Kebijakan work from home (WFH) dianggap masih perlu didukung dengan langkah-langkah komprehensif lainnya untuk mengatasi tekanan global. Pelaku bisnis menekankan pentingnya pemerintah dalam menjaga stabilitas biaya produksi dan kelancaran aktivitas bisnis, terutama terkait energi dan layanan. Sekretaris Jenderal BPP HIPMI dan Ketua Umum ASPEBINDO, Anggawira, menyoroti kebutuhan akan paket kebijakan yang lebih komprehensif untuk mendukung manfaat efisiensi secara luas dalam situasi ketidakpastian ekonomi global.
Anggawira menekankan perlunya langkah-langkah konkret seperti menjaga stabilitas harga energi dan pasokan bahan bakar agar biaya produksi tetap terkendali. Selain itu, digitalisasi layanan pemerintah juga dianggap perlu dipercepat untuk memastikan berbagai proses bisnis tetap berjalan lancar meskipun para pegawai bekerja secara fleksibel. Ia juga menyoroti pentingnya memberikan insentif bagi sektor swasta yang berupaya efisien dalam penggunaan energi, serta mendukung transformasi dalam pola kerja dan transportasi yang lebih ramah lingkungan.

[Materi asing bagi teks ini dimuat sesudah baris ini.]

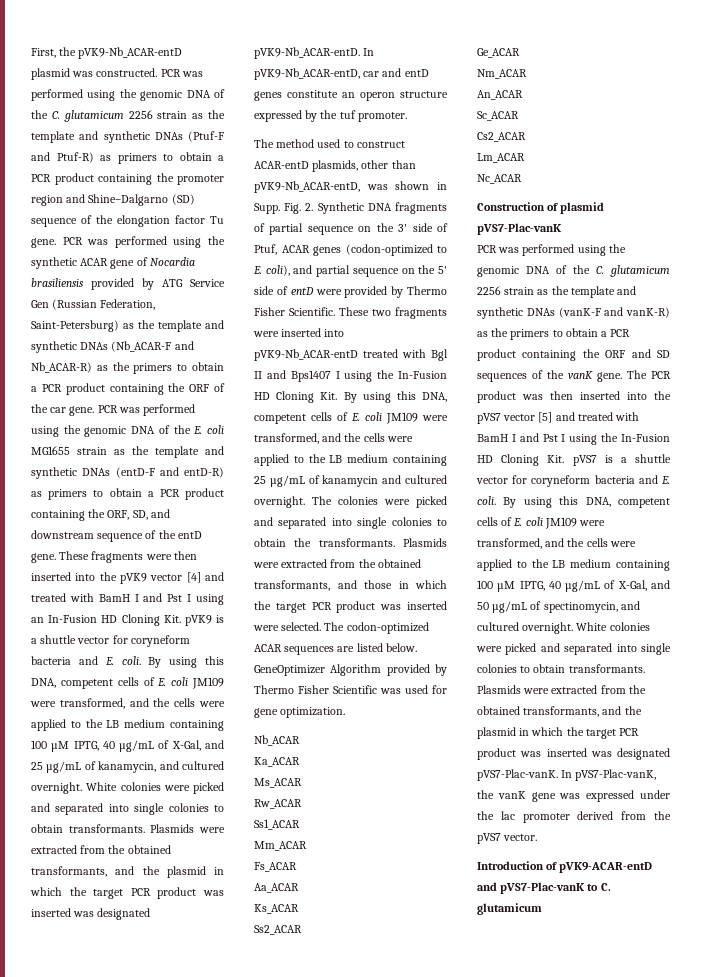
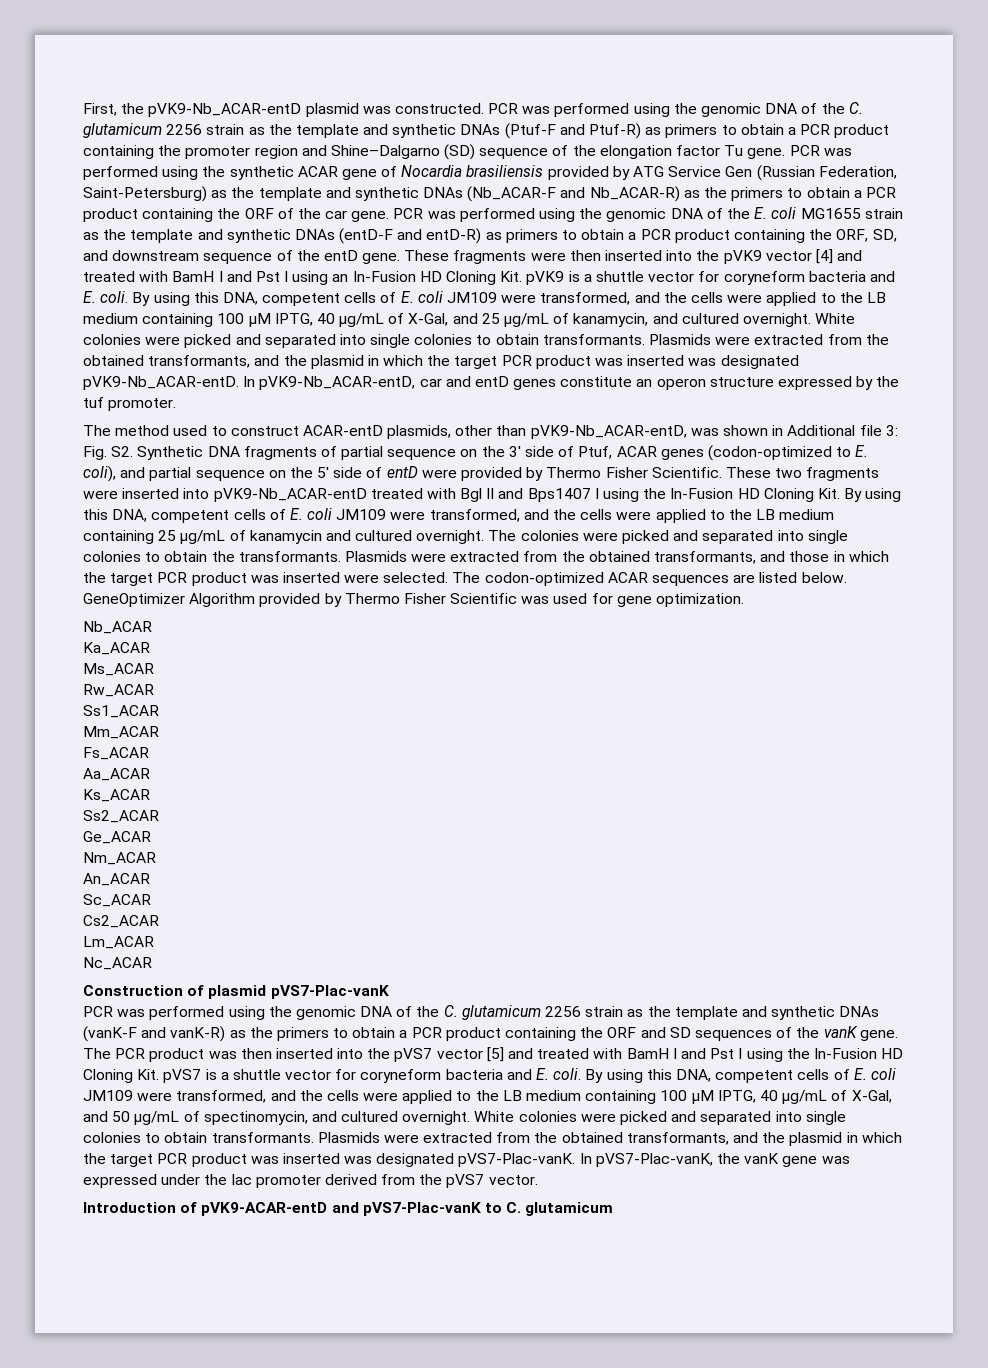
- The method used to construct ACAR-entD plasmids, other than pVK9-Nb_ACAR-entD, was shown in Supp. Fig. 2. Synthetic DNA fragments of partial sequence on the 3' side of Ptuf, ACAR genes (codon-optimized to E. coli), and partial sequence on the 5' side of entD were provided by Thermo Fisher Scientific.
+ The method used to construct ACAR-entD plasmids, other than pVK9-Nb_ACAR-entD, was shown in Additional file 3: Fig. S2. Synthetic DNA fragments of partial sequence on the 3' side of Ptuf, ACAR genes (codon-optimized to E. coli), and partial sequence on the 5' side of entD were provided by Thermo Fisher Scientific.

Selain itu, Anggawira menambahkan bahwa pemerintah perlu memperkuat transportasi publik dan mendorong pola kerja hybrid guna memastikan efisiensi penggunaan bahan bakar tidak hanya bersifat sementara. Upaya untuk memastikan akses pembiayaan yang memadai bagi UMKM dan sektor padat karya juga dianggap penting untuk menjaga keberlangsungan dunia usaha di tengah kondisi pelemahan ekonomi global.